WHAT THE EXERCISE ASKS
Say nothing but the number of lines below in which the string "estimée" appears.
- Opening Delimiter -
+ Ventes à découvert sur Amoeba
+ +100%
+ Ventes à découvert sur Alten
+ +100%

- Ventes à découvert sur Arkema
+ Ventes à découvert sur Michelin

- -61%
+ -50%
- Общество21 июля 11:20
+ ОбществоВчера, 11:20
- Closing Delimiter -
- Opening Delimiter -
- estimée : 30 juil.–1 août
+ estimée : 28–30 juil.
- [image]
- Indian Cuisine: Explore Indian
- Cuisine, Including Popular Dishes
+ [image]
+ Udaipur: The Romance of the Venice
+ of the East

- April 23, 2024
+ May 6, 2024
- Closing Delimiter -
- Opening Delimiter -
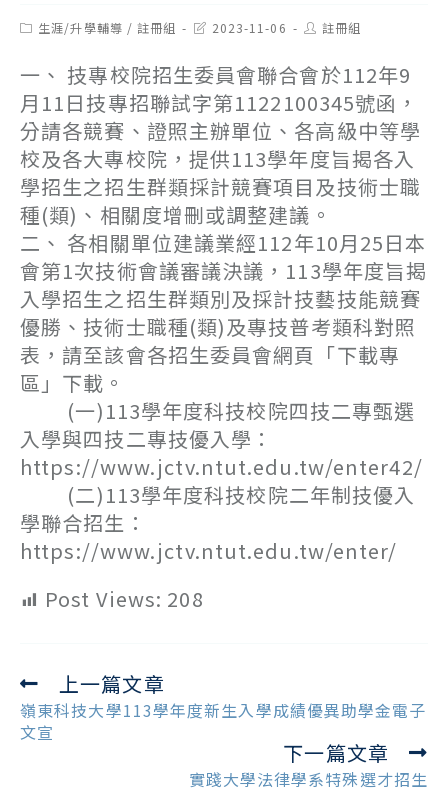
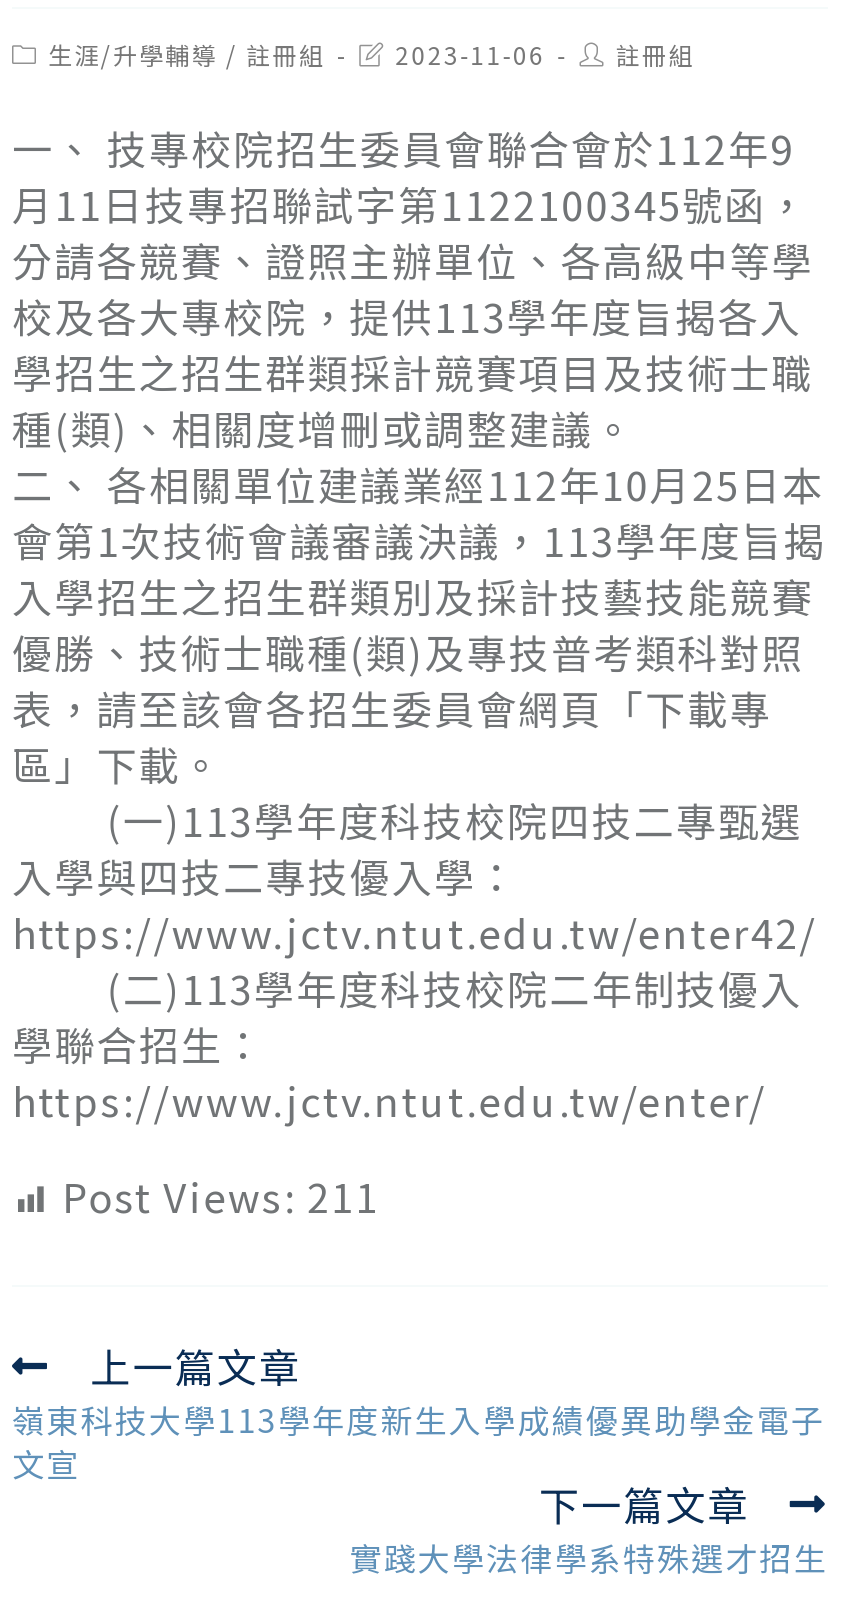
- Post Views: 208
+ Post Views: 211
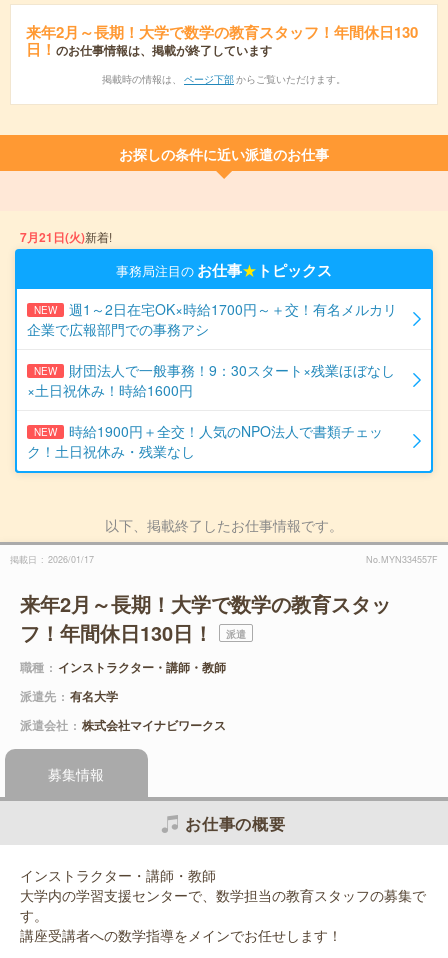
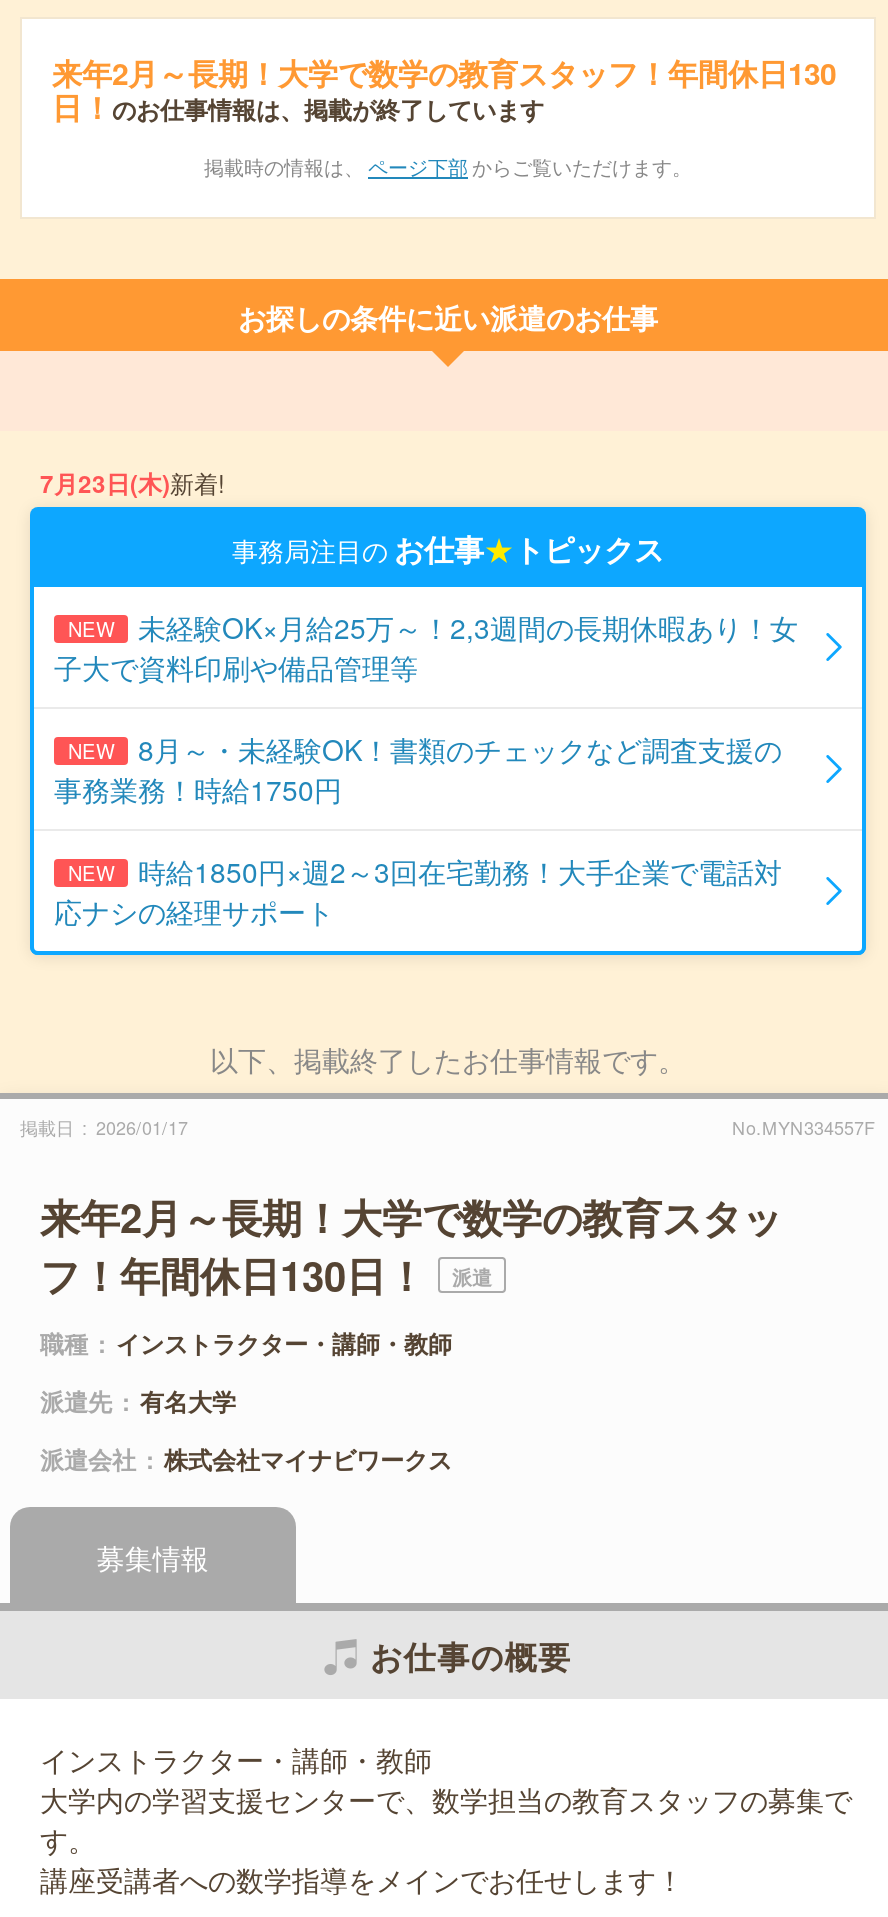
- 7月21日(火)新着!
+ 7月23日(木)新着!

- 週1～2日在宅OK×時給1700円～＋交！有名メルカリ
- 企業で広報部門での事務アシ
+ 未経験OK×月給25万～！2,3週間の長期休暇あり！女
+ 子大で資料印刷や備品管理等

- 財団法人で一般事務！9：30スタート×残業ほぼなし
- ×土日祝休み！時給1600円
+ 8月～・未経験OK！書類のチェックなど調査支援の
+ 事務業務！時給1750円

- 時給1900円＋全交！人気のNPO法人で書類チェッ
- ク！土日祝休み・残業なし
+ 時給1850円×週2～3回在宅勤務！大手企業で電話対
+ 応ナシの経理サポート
- Closing Delimiter -
ANSWER TO THE EXERCISE
2